I'm Convinced My First Must-Play Title of 2026.
Having experienced well over 200 new releases this year, I am officially turning the page on 2025. My year-end list is live, and I am at peace with the final results, accepting that numerous excellent games may have dropped through the cracks. At this point, it's job is to except relax, disconnect briefly, and possibly go for a nice walk in theβ well, shoot, discovered one more amazing experience. So much for my plans!
A Premature Favorite Surfaces
With my casual gaming time, usually reserved for a selection of unusual games, I've discovered what could be my first favorite game of 2026. Sol Cesto is a peculiar roguelike for Windows PC that deconstructs a classic dungeon crawler into a probability-fueled game of significant risk risk and reward. Consider this an early adopter's heads-up: If you relish being aware of a game before it's popular, sample Sol Cesto so you can punch a hole in your indie credit card.
A Tactical Dungeon-Crawling Innovation
Sol Cesto is a strategy-focused dungeon crawler that's a departure from all I've ever played. The setup is that you are tasked with descending into a dungeon, descending floor after floor on a quest for the sun, which has gone missing from its world. When you play, this results in some familiar roguelike structure. Select a character with their own stats and abilities, fight through each level of foes, acquire some passive buffs (represented as teeth), and overcome a few stage-ending champions. Simple enough!
The Unique Gameplay Loop
The method by which you actually clear a area, though. Each instance you begin a fresh level, you're shown a four-by-four matrix of boxes. Each square holds a monster, a treasure chest, a trap, or a life-giving berry. To explore a room, you choose on one of the horizontal lines, but which square you land in is a matter of probability.
You might see a row with a pair of enemies, a strawberry, and a reward box in it. You begin with a one-in-four probability of selecting a specific tile in a row.
Then, you'll probabilities change. The question becomes: Do you press your luck, or do you opt on a different row first and aim for more cautious selections early? This is the push-your-luck gameplay in action in Sol Cesto, and it's absorbing after you develop a feel for it.
Influencing Chance
The roguelike twist is that your percentages can be shaped during an attempt by gathering teeth that change what things you're more attracted to. To illustrate, you could acquire a perk that will lower your chances of landing on a trap, but will concurrently lower the odds of landing on a treasure chest too.

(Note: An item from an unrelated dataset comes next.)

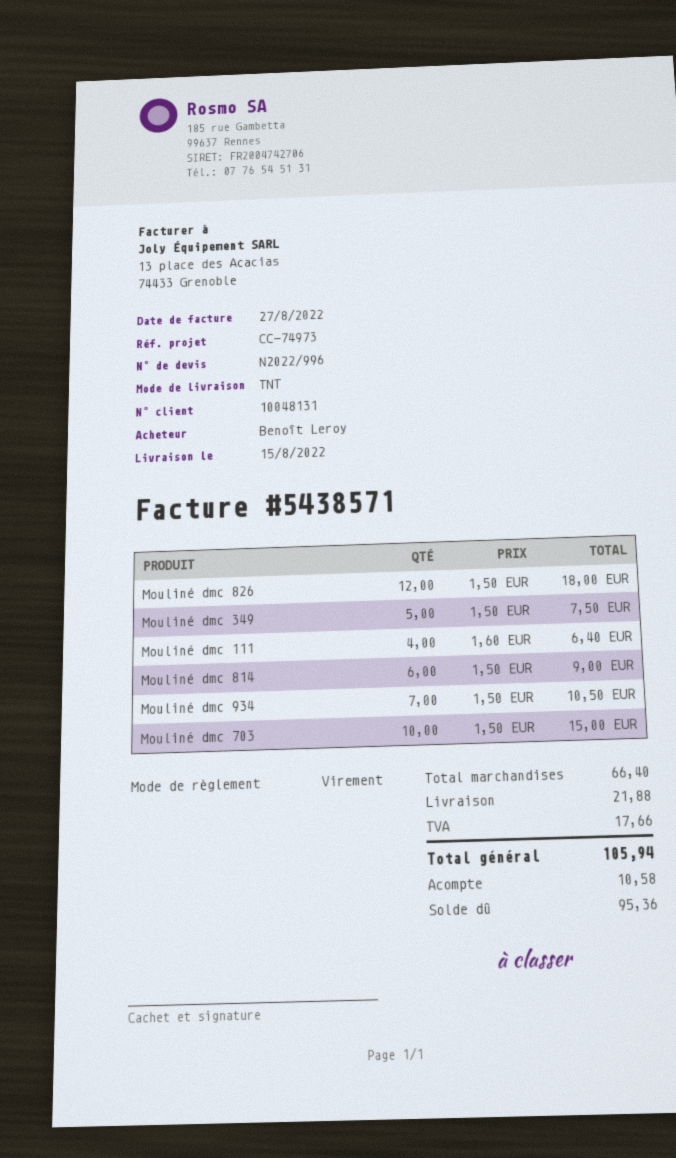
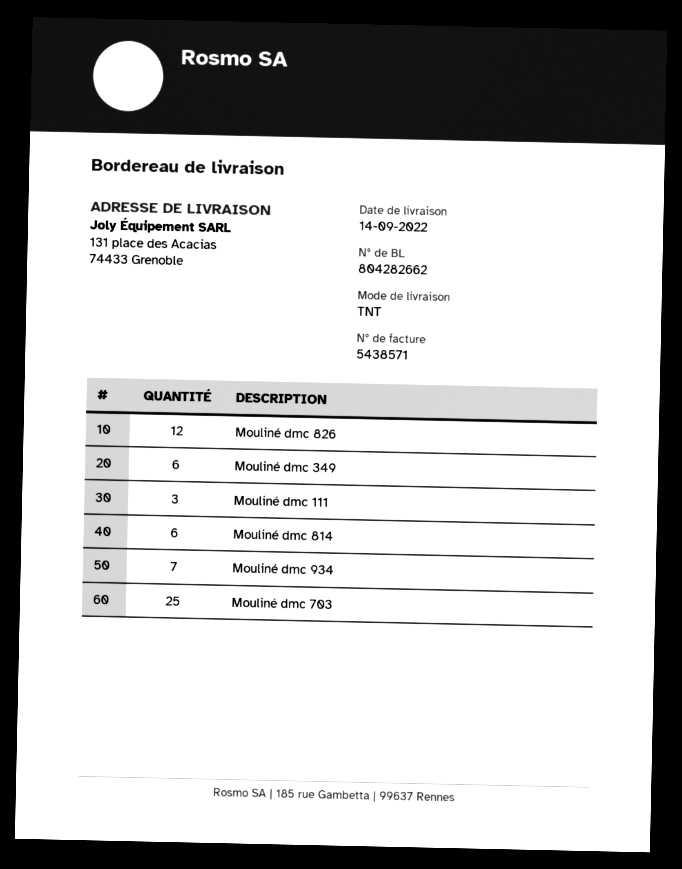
delivery date: 2022-08-15 -> 2022-09-14
Mouliné dmc 349: 5 -> 6
Mouliné dmc 111: 4 -> 3
Mouliné dmc 703: 10 -> 25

- Crafting a loadout is about tweaking the numbers to the utmost to have a improved likelihood at selecting the optimal square.
- On a particular session, I invested my stat upgrades toward melee prowess and selected all the teeth I could that would boost my chances of landing on monsters with that damage type.
- On a different attempt, I built my character around treasure chests and combined that with a perk that would reduce the power of surrounding monsters every time I claimed a reward.
The strategic possibilities are limited, but it provides ample to experiment with to allow you to tweak probabilities according to your strategy.
A Constant Tension
Naturally, at its heart, it's a game of chance. There's always the risk that you have a high probability to land on the desired tile but end up landing on an enemy that would deplete your last bit of health. Each click is a gamble, so a persistent nervousness exists as you work through a stage and choose whether to continue selecting or to advance to the subsequent stage instead of risking it all.
Tools such as enemy-killing bombs aid in reducing the chance, as do some special skills. An adventurer's unique ability, powered up by selecting four tiles, allows players to choose a column in place of a row for that move. If you play this move wisely, you can save that move for a crucial point to sidestep a dangerous choice. There's a shocking degree of depth in the basic action of clicking.
Future Development
Sol Cesto is currently in early access, and it has a final update to go until the full version is launched. Another playable adventurer and a new boss are planned for release by the end of January. The full launch may not be long after, but the creators haven't announced a concrete launch day yet.
A Concluding Thought
Whenever it's fully released, you ought to put Sol Cesto on your wishlist. For the past week, I've been thoroughly captivated with it, discovering its little secrets and storing my run rewards in each run to reveal a continuous trickle of persistent upgrades, such as additional heroes and items purchasable while playing. I still haven't reached the bottom, and I suspect I'll continue pursuing that objective when the official release drops. Count me in for the complete journey.